Mas estes momentos nem sempre são sequências pacíficas. Eles podem ser absolutamente desastrosos. Demonstração com The Nightingale, dirigida pela talentosa cineasta australiana Jennifer Kent.
Da estreia sensacional ao filme de choque
Em 2014, a cineasta fez grande sucesso com seu primeiro filme, Mister Babadook. Um filme de terror tão inteligente quanto elegante, com profundidade temática não tão comum neste registo. Estreado no Festival de Cinema de Sundance, foi um grande sucesso. Quatro anos depois, seu próximo filme, The Nightingale, teve uma recepção muito mais mista por parte do público, quando foi apresentado no Festival de Cinema de Veneza…
Lançado diretamente por nós em VOD, filme a ser colocado na seção de subgêneros Estupro e VingançaThe Nightingale desenrola sua trama na Tasmânia do início do século XIX, numa Austrália colonialista. Relata a vingança de Clare (formidável e impressionante Aisling Franciosi), uma jovem criada irlandesa que deseja libertar-se do tenente inglês que lhe prometeu documentos.
Após uma violenta altercação, Clare é estuprada por este tenente e seus dois capangas, que matam seu marido e seu filho. Embriagada de raiva e dor, a jovem fará então todo o possível para fazer justiça com as próprias mãos e encontrará a ajuda inesperada de Billy (Baykali Ganambarr), um aborígene.
“Que vergonha, seu idiota!!!”
Alguns espectadores da exibição da Mostra ficaram inquietos. É preciso dizer que Jennifer Kent não poupa realmente o seu público durante quase 2 horas e 20 minutos, entre massacres, estupros e infanticídios, mesmo que obviamente não possamos reduzir este filme poderoso – e visualmente sublime – a um catálogo de horrores.
A sessão foi muito agitada e tensa, com reações até racistas (espectadores aplaudindo quando um personagem positivo do filme, um aborígene, é morto, para elevar o nível…). Um jornalista jogou um “Que vergonha, sua vadia!!!”quando o nome do diretor apareceu nos créditos finais. No dia seguinte aos incidentes, a organização do festival pediu desculpase decidiu retirar o credenciamento do jornalista em questão.
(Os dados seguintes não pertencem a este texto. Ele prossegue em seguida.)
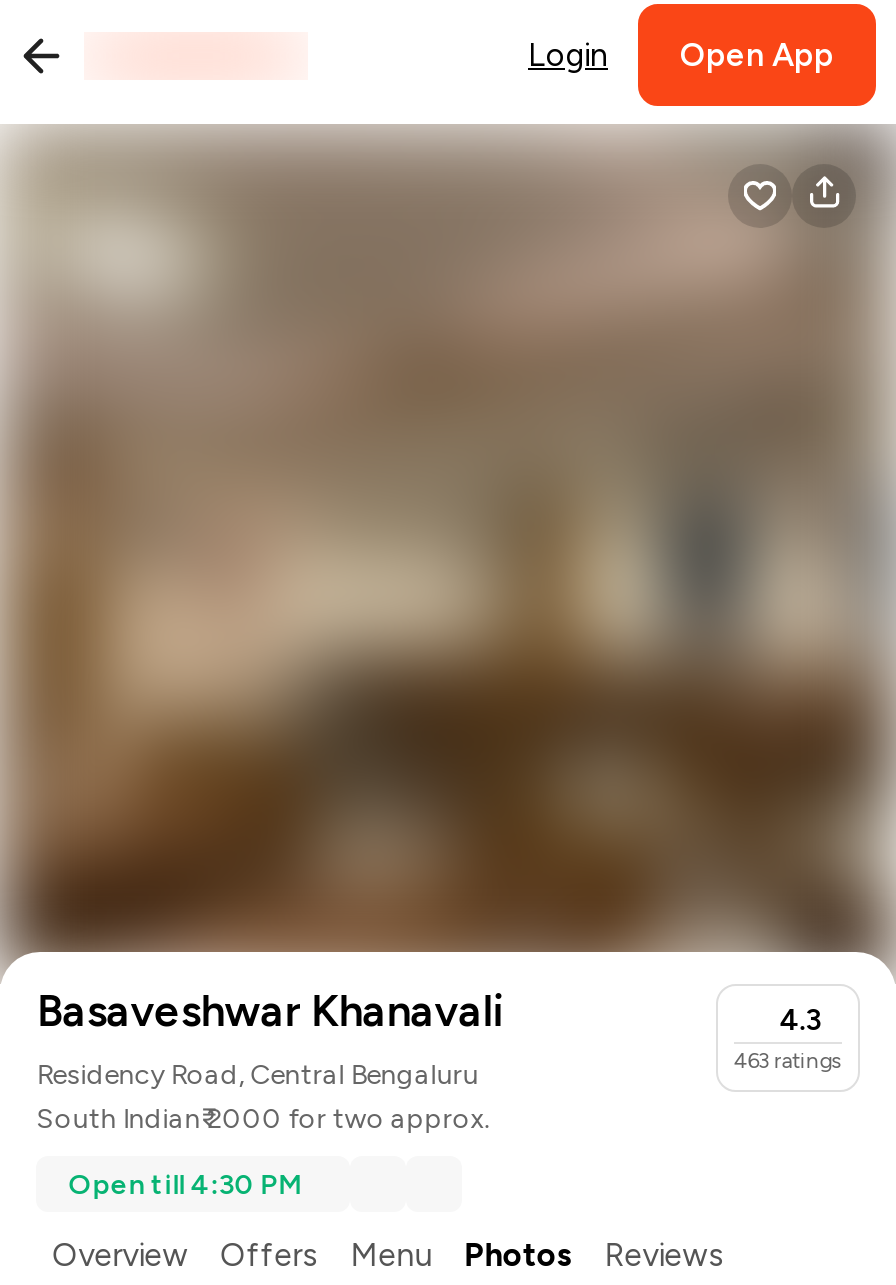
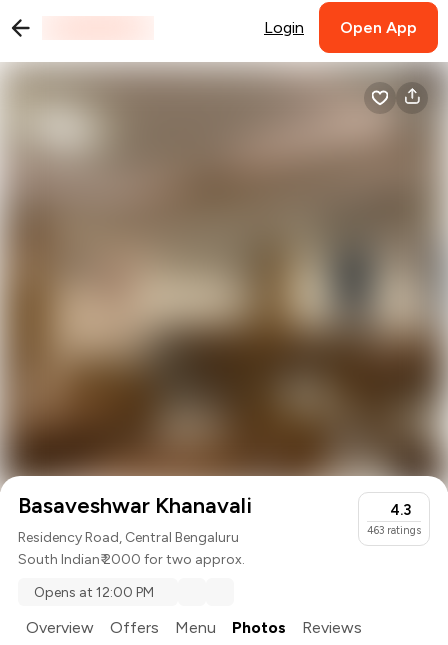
- Open till 4:30 PM
+ Opens at 12:00 PM
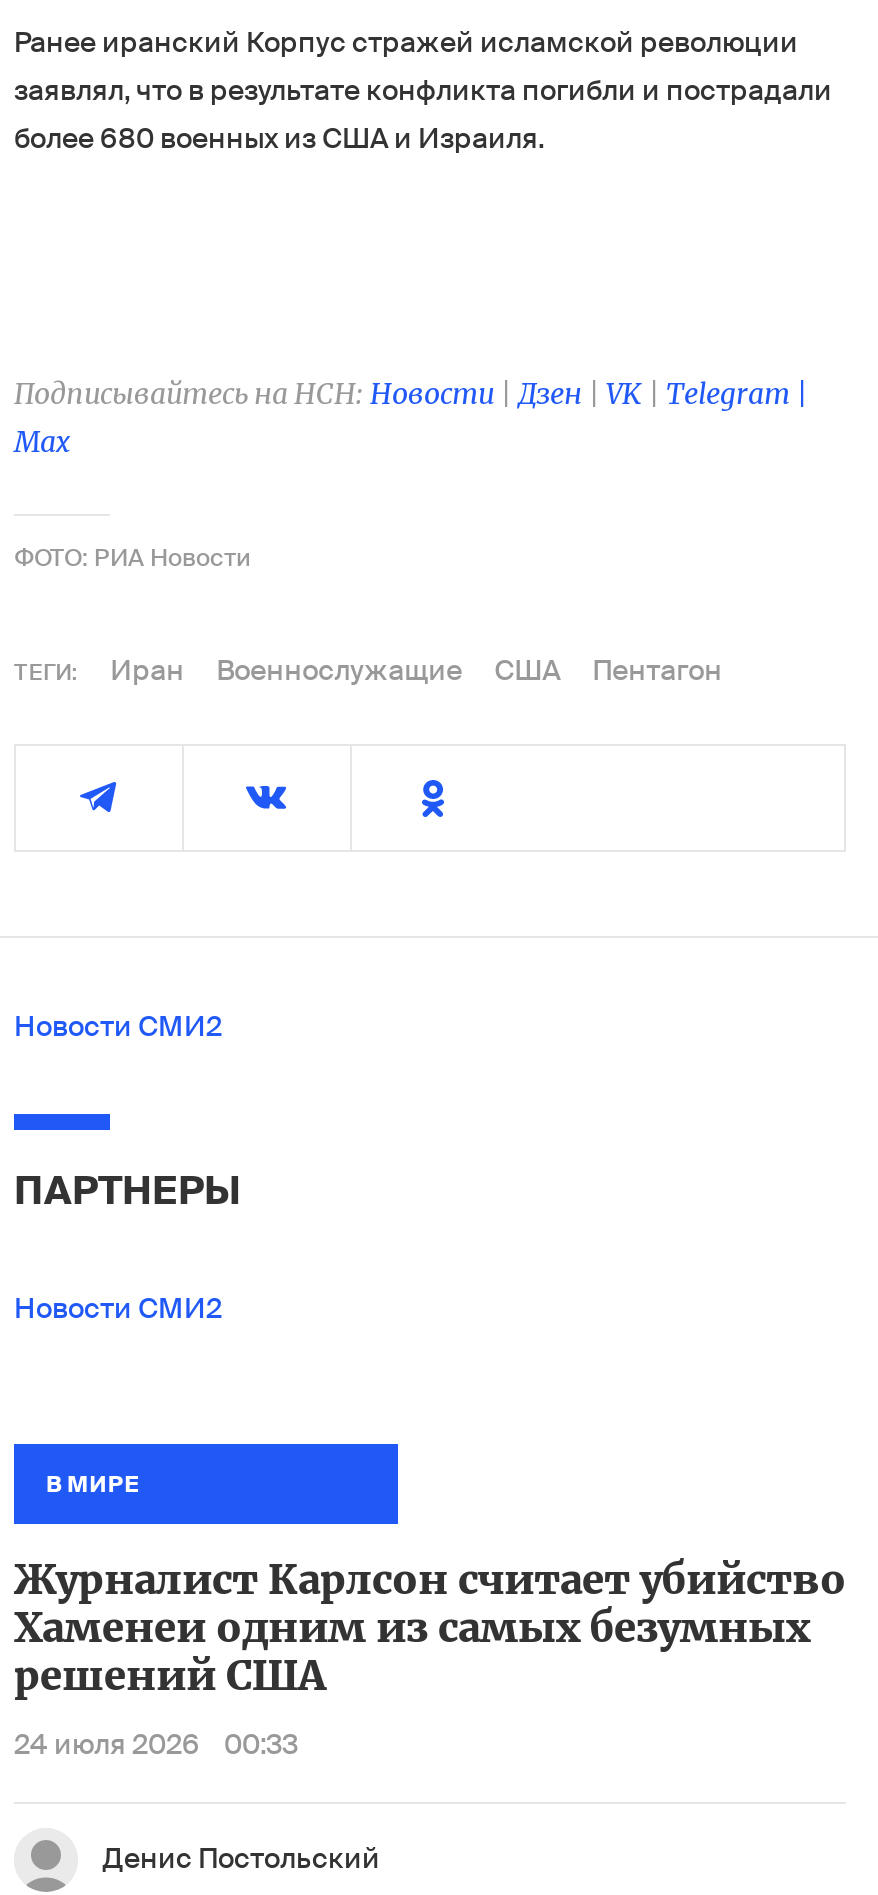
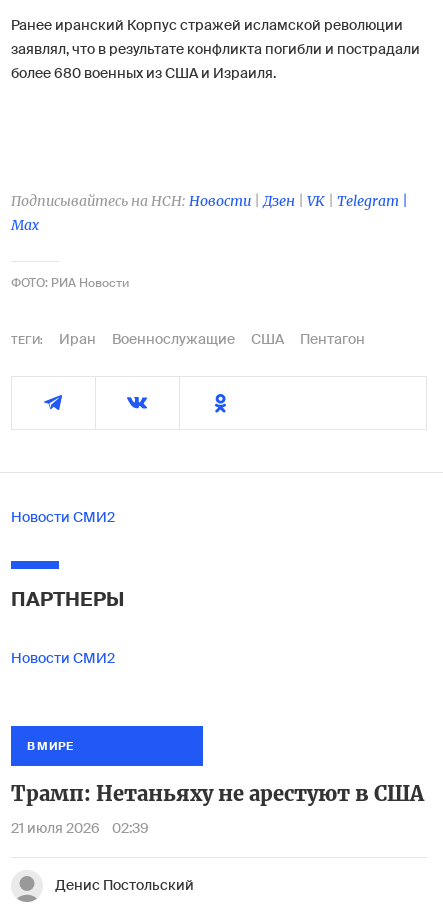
- Журналист Карлсон считает убийство
- Хаменеи одним из самых безумных
- решений США
+ Трамп: Нетаньяху не арестуют в США

- 24 июля 2026
- 00:33
+ 21 июля 2026
+ 02:39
A estreia do filme foi ofuscada não apenas por esses incidentes, mas também por Kent, que teve que defender continuamente as representações extremas de violência sexual em seu filme contra ataques sexistas a ela e ao seu trabalho. Uma posição ainda mais incômoda pelo fato de ela ser a única diretora mulher em competição em Veneza naquele ano.
Filmes Koch
Questionado numa conferência de imprensa no dia seguinte a esta exibição tempestuosa, Kent declarou: “Estou muito orgulhoso do filme e da minha equipe por ousar contar uma história que precisa ser contada. Amor, compaixão, bondade são nossa tábua de salvação e, se não os usarmos, todos cairemos no buraco”.